Yeast acyl-CoA-binding protein: acyl-CoA-binding affinity and effect on intracellular acyl-CoA pool size.

J Knudsen 1, N J Faergeman 1, H Skøtt 1, R Hummel 1, C Børsting 1, T M Rose 1, J S Andersen 1, P Højrup 1, P Roepstorff 1, K Kristiansen 1
PMCID: PMC1137253  PMID: 8093000

Abstract

Acyl-CoA-binding protein (ACBP) is a 10 kDa protein characterized in vertebrates. We have isolated two ACBP homologues from the yeast Saccharomyces carlsbergensis, named yeast ACBP types 1 and 2. Both proteins contain 86 amino acid residues and are identical except for four conservative substitutions. In comparison with human ACBP, yeast ACBPs exhibit 48% (type 1) and 49% (type 2) conservation of amino acid residues. The amino acid sequence of S. carlsbergensis ACBP type 1 was found to be identical with the one ACBP present in Saccharomyces cerevisiae.
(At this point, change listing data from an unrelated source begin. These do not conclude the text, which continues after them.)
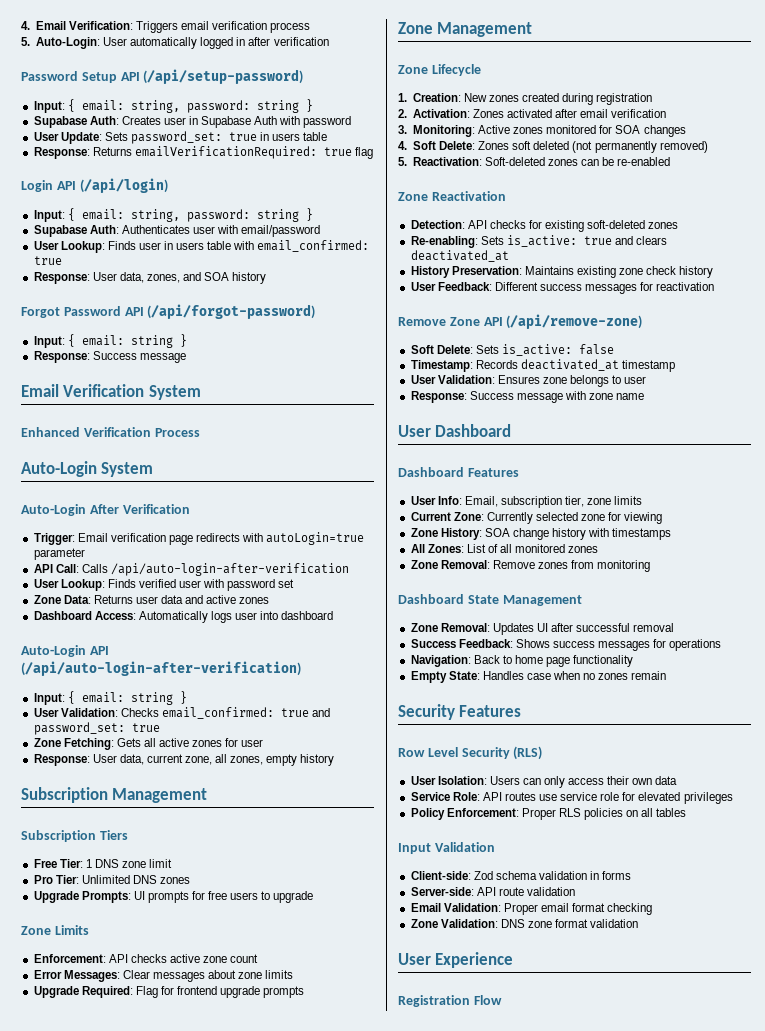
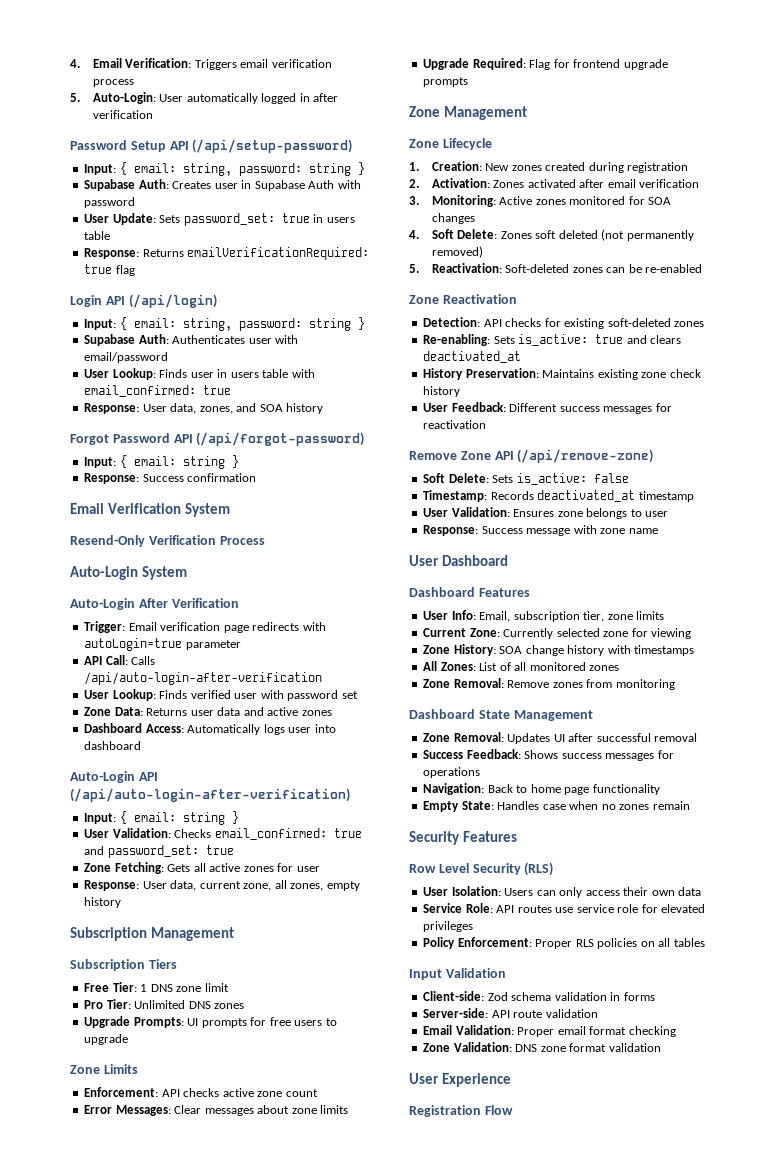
  Forgot Password API (/api/forgot-password)
  Input: { email: string }
- Response: Success message
+ Response: Success confirmation
- Enhanced Verification Process
+ Resend-Only Verification Process

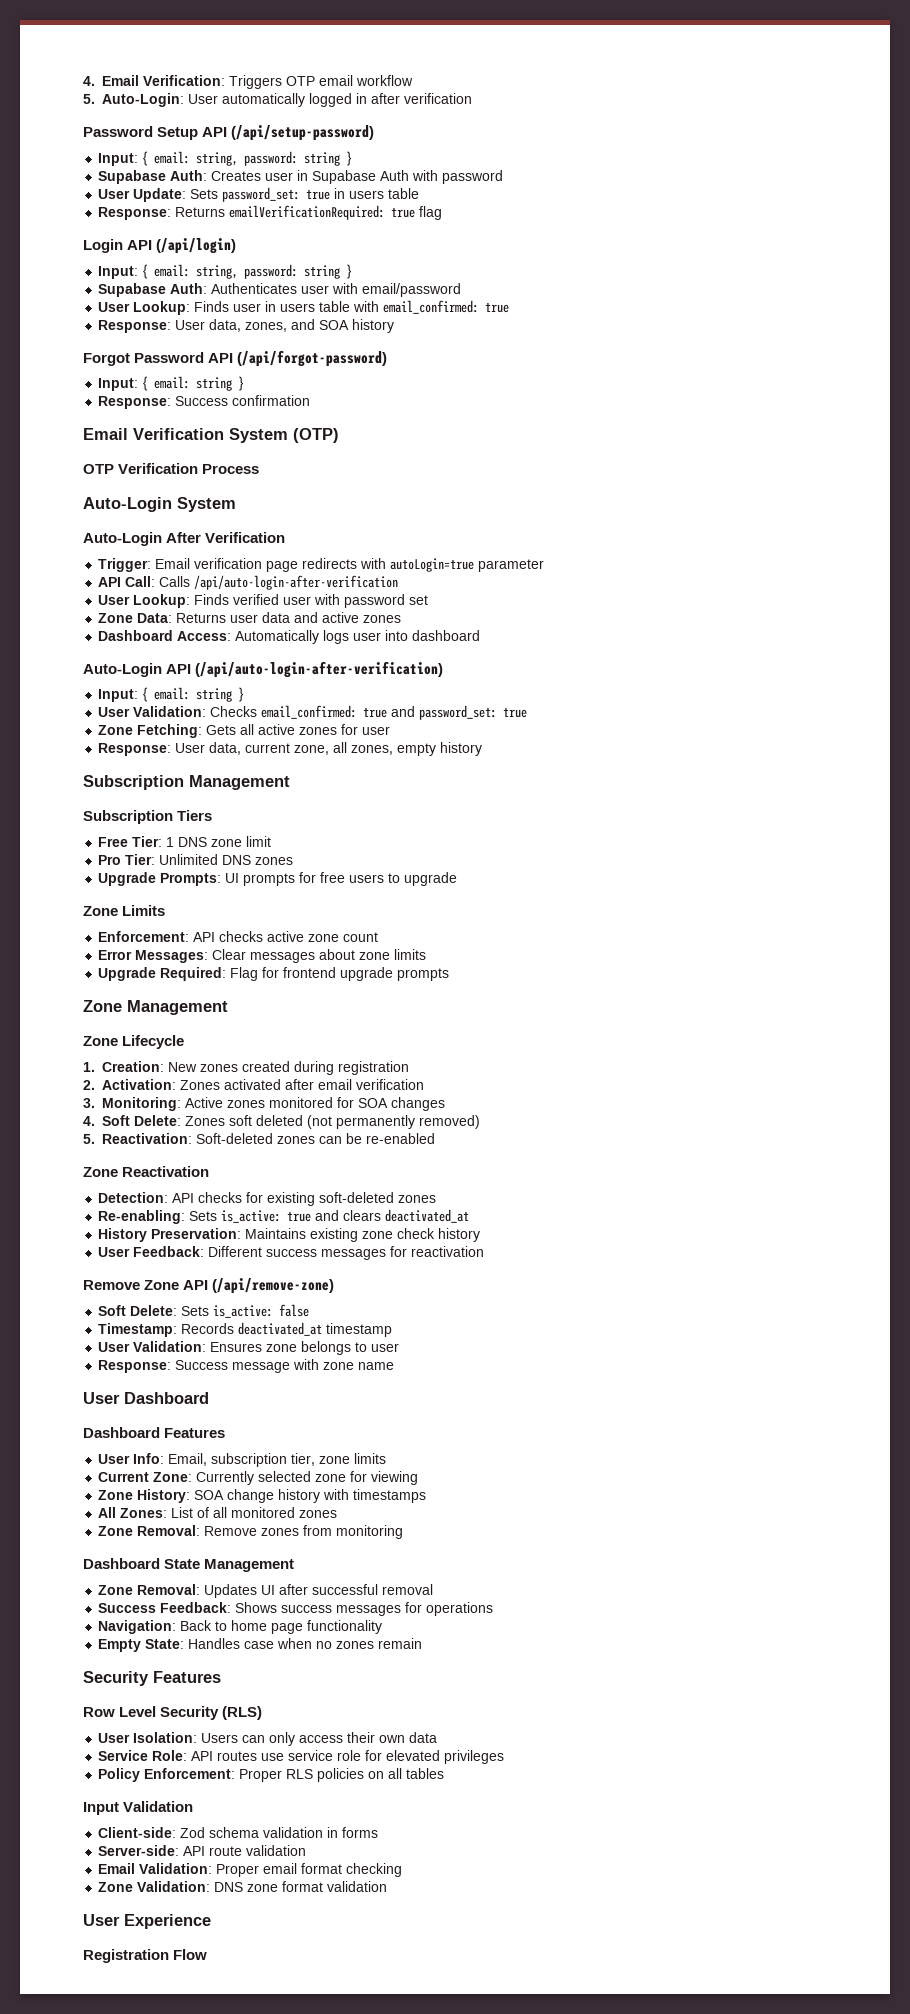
- 4. Email Verification: Triggers email verification process
+ 4. Email Verification: Triggers OTP email workflow
- Email Verification System
- Resend-Only Verification Process
+ Email Verification System (OTP)
+ OTP Verification Process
A recombinant form of this protein was expressed in Escherichia coli and S. cerevisiae, purified, and its acyl-CoA-binding properties were characterized by isoelectric focusing and microcalorimetric analyses. The yeast ACBP was found to bind acyl-CoA esters with high affinity (Kd 0.55 x 10(-10) M). Overexpression of yeast ACBP in S. cerevisiae resulted in a significant expansion of the intracellular acyl-CoA pool. Finally, Southern-blotting analysis of the two genes encoding ACBP types 1 and 2 in S. carlsbergensis strongly indicated that this species is a hybrid between S. cerevisiae and Saccharomyces monacensis.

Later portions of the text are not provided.